Speaking of no buildup, they aren't standing on anything here.
This is as large as their barricade gets.

As heavily condensed as the film's script is, I do have to give the film credit for its casting. It is arguably the movie's strongest suit, and in many cases does make up for how the script has rendered several people to be non-characters. At the start, I will concede, I wasn't particularly sold on Richard Jordan as Valjean, but after the first 30 minutes or so, he grew on me. It's a bit strange to say he first really starts to fit the role around the time Valjean is slowly losing his humanity in prison, and becoming more and more of a dangerous thug. For how this film writes the character, Jordan does a decent job with giving the role the needed emotional weight - or at least as much as this telling allows it to carry. Likewise, Anthony Perkins, who I initially felt a bit uncertain about going into this movie, really surprised me as Javert. His turn is arguably one of the best performances in this version, playing the inspector with what starts as a clipped detachment that slowly turns into more of a dogged determination as the movie goes on. The supporting cast, it feels somewhat odd to comment on since, like I said, so many are ultimately marginalized by the script. There are still a few notable turns, such as Ian Holm as the innkeeper Thenardier, and John Gielgud as Marius's uncle, Gillenormand (I got my hopes up at seeing this version incorporate him, as he's a character that often tends to get omitted from adaptations.)  From there, the two other performances that really stand out for much are Angela Pleasance as Fantine and Christopher Guard as Marius. The two aren't bad, but again, they only can do just so much being demoted to extras.

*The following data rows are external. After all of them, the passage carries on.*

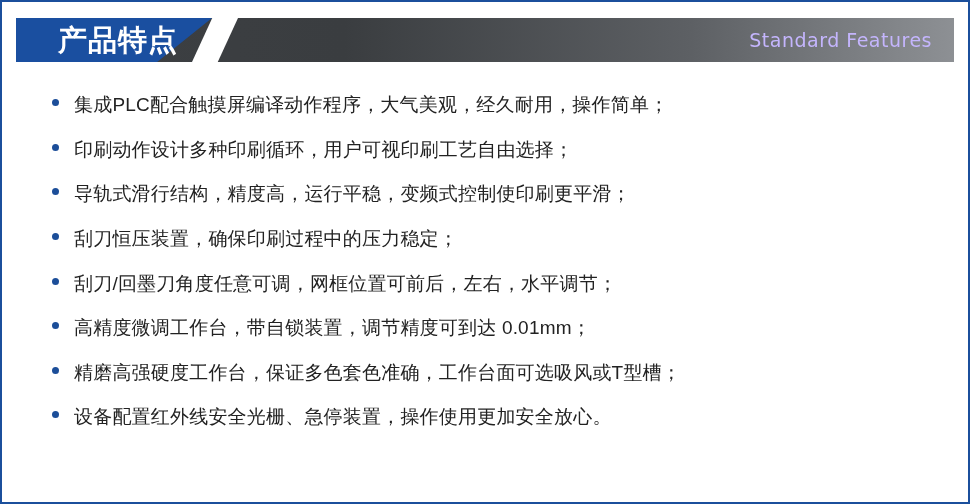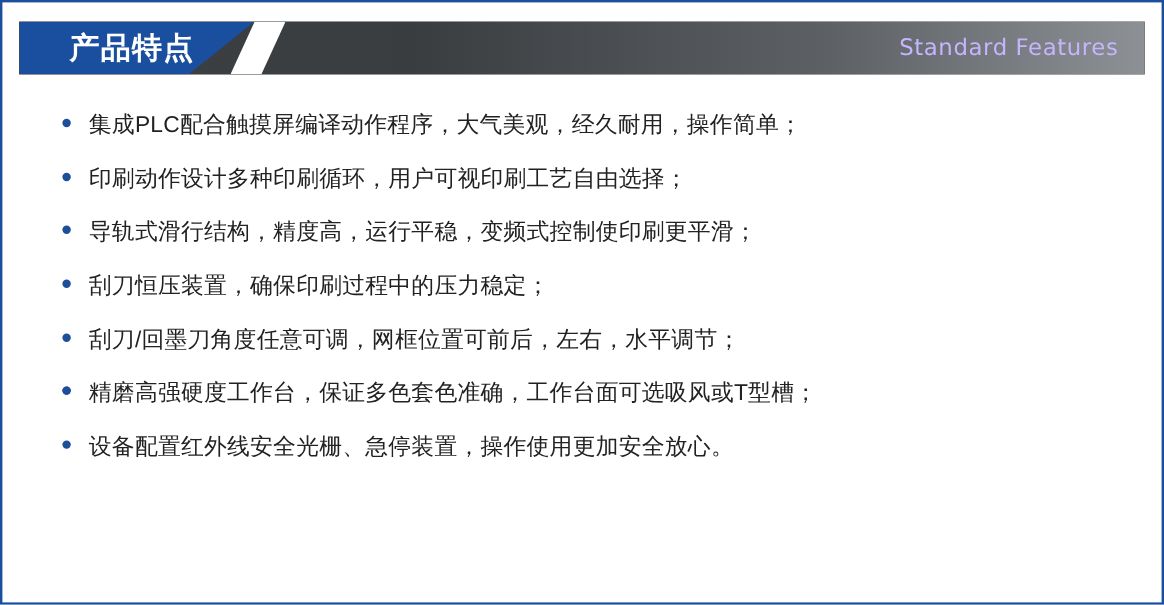--- a/index.html
+++ b/index.html
@@ -51,21 +51,21 @@
     top: 0;
     bottom: 0;
     width: 46px;
     background: #ffffff;
     clip-path: polygon(44% 0, 100% 0, 56% 100%, 0 100%);
   }
   .banner-title {
     position: relative;
     z-index: 3;
     color: #ffffff;
-    font-size: 25px;
+    font-size: 29px;
     font-weight: bold;
     letter-spacing: 1px;
     margin-left: 42px;
     line-height: 44px;
   }
   .banner-sub {
     position: absolute;
     right: 22px;
     top: 0;
     line-height: 44px;
@@ -130,20 +130,21 @@
     <li class="feature">
       <span class="dot"></span>
       <span>刮刀恒压装置，确保印刷过程中的压力稳定；</span>
     </li>
     <li class="feature">
       <span class="dot"></span>
       <span>刮刀/回墨刀角度任意可调，网框位置可前后，左右，水平调节；</span>
     </li>
     <li class="feature">
       <span class="dot"></span>
+      <span>高精度微调工作台，带自锁装置，调节精度可到达 0.01mm；</span>
     </li>
     <li class="feature">
       <span class="dot"></span>
       <span>精磨高强硬度工作台，保证多色套色准确，工作台面可选吸风或T型槽；</span>
     </li>
     <li class="feature">
       <span class="dot"></span>
       <span>设备配置红外线安全光栅、急停装置，操作使用更加安全放心。</span>
     </li>
   </ul>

On the plus side, being killed here WOULD free him from getting called back for more Psycho sequels.
...come on, I bit back a LOT of Norman Bates jokes during this review, let me have this one!

I actually feel somewhat bad coming down on the script on this version so hard since, to be honest, it's otherwise not a particularly bad movie. Jordan's direction is certainly capable of handling the material well, even with the focal problems. Further, he makes good use of the cast he has here. Because again, they certainly deliver on their performances. Even the overall production, for a made for TV budget, looks quite good. Some of the sets are, admittedly, a bit downsized (the barricade being the prime example,) but given the means the production had to work with, that's understandable. For what they had to work with, they still make the most of the money on hand. Also, Jordan's handling of certain scenes relying more on emotion than dialogue actually shows some good directorial skill (for the most part, there's a couple of iffy moments, though given how introspective parts of this novel are, it's a challenge to be expected.) Further adding to those emotional scenes, the score by Allyn Fergsuon, while nothing timeless, does serve the movie well. Really, the other components of this film have a lot of potential and do manage some good on their own terms.

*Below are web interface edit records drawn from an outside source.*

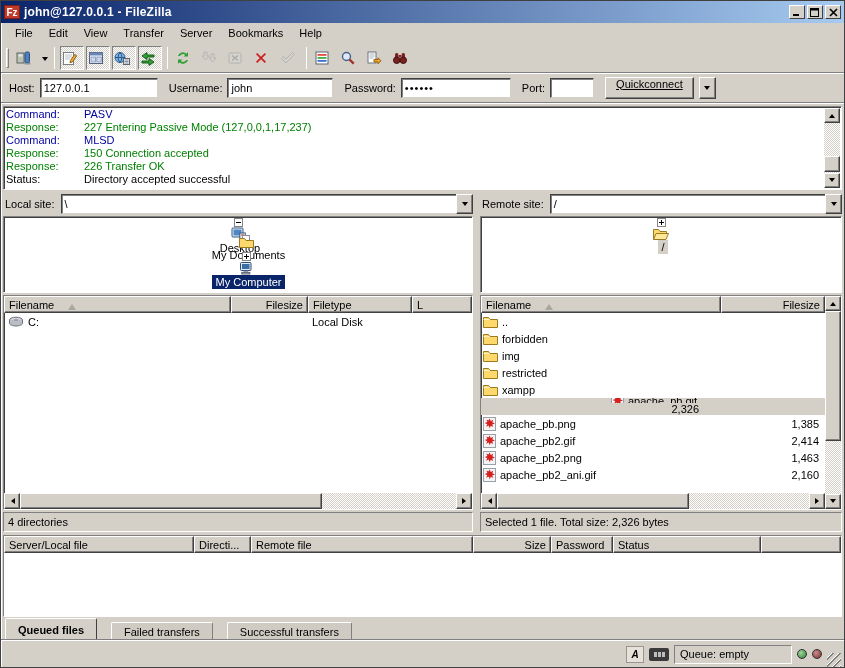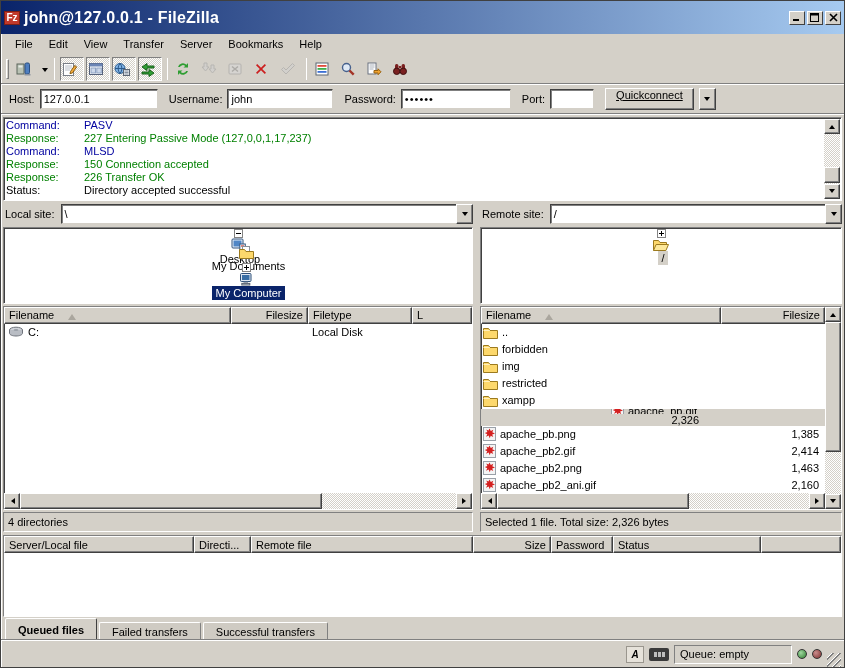--- a/index.html
+++ b/index.html
@@ -3,25 +3,25 @@
 <meta charset="utf-8">
 <style>
   * { box-sizing: border-box; margin: 0; padding: 0; }
   html,body { width:845px; height:668px; overflow:hidden; }
   body { font-family:"Liberation Sans", sans-serif; font-size:11px; color:#000; }
 
   .window { width:845px; height:668px; background:#d4d0c8; border:1px solid #404040;
             box-shadow: inset 1px 1px 0 #fff; display:flex; flex-direction:column; }
 
   
-  .titlebar { height:33px; background:linear-gradient(90deg,var(--title_left,#0a246a),var(--title_right,#a6caf0));
+  .titlebar { height:22px; background:linear-gradient(90deg,var(--title_left,#0a246a),var(--title_right,#a6caf0));
               display:flex; align-items:center; padding:0 3px; flex:0 0 auto; }
   .fzicon { width:16px; height:14px; background:#c0392b; color:#fff; font-weight:bold; font-size:10px;
             display:flex; align-items:center; justify-content:center; margin-right:4px; border:1px solid #7c1f15; }
-  .title-text { color:#fff; font-weight:bold; font-size:16px; flex:1; letter-spacing:.2px; }
+  .title-text { color:#fff; font-weight:bold; font-size:12px; flex:1; letter-spacing:.2px; }
   .winbtn { width:16px; height:14px; background:#d4d0c8; border:1px solid; border-color:#fff #404040 #404040 #fff;
             margin-left:2px; display:flex; align-items:center; justify-content:center; position:relative; }
   .winbtn svg { display:block; }
 
   
   .menubar { height:20px; display:flex; align-items:center; padding-left:6px; flex:0 0 auto; }
   .menu-item { padding:2px 8px; }
 
   
   .toolbar { height:30px; display:flex; align-items:center; padding-left:4px; flex:0 0 auto;
@@ -123,21 +123,21 @@
   .status-mini { height:20px; margin-top:2px; background:#d4d0c8; border:1px solid; border-color:#808080 #fff #fff #808080;
                  display:flex; align-items:center; padding:0 4px; flex:0 0 auto; }
 
   
   .queuebox { height:82px; margin:3px 2px 0 2px; display:flex; flex-direction:column; flex:0 0 auto; }
   .queue-body { flex:1; background:#fff; }
 
   
   .tabsrow { height:23px; display:flex; align-items:flex-end; padding-left:4px; flex:0 0 auto; }
   .tab { padding:3px 12px 3px 12px; background:#cfcbc3; border:1px solid; border-color:#fff #808080 #808080 #fff;
-         border-bottom:none; margin-right:2px; height:18px; display:flex; align-items:center; border-radius:2px 2px 0 0; }
+         border-bottom:none; margin-right:14px; height:18px; display:flex; align-items:center; border-radius:2px 2px 0 0; }
   .tab.active { background:#d4d0c8; font-weight:bold; height:22px; border-color:#fff #404040 transparent #fff; }
 
   
   .statusbar { height:27px; border-top:1px solid #fff; box-shadow:0 -1px 0 #808080;
                display:flex; align-items:center; justify-content:flex-end; gap:5px; padding:0 3px; flex:0 0 auto; }
   .ascii-box { width:18px; height:17px; border:1px solid #9a968e; background:#e6e2da; display:flex; align-items:center;
                justify-content:center; font-weight:bold; font-size:10px; font-style:italic; }
   .dark-badge { width:20px; height:13px; background:#3a3a3a; border-radius:2px; display:flex; align-items:center;
                 justify-content:center; gap:1px; }
   .dark-badge i { display:block; width:3px; height:5px; background:#bdbdbd; }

Though on the plus side, that lower budget DOES make the sewers much easier to maneuver.

In all, I feel rather conflicted about this version. I want to be able to say more good for it, cause the things it handles well, it actually does a fairly solid job with. Unfortunately, the very heavy hand in adapting the script hurts the film in a lot of ways, both as an adaptation and with its own standalone ability. It's a case where one of the weakest pieces has the ill luck to be a central one. The rest of the components of the film do their best to make up for that failing, but they can only do so much.

"...and they said this was going to be a sad ending!"

Well, three down, one to go.

Keep an eye out for the last in a few days. As you can imagine, this one's gonna be a biggie.

"Well, my work here is done."
(...and this is actually how this version ends. Really. Well, not the line, but this shot.)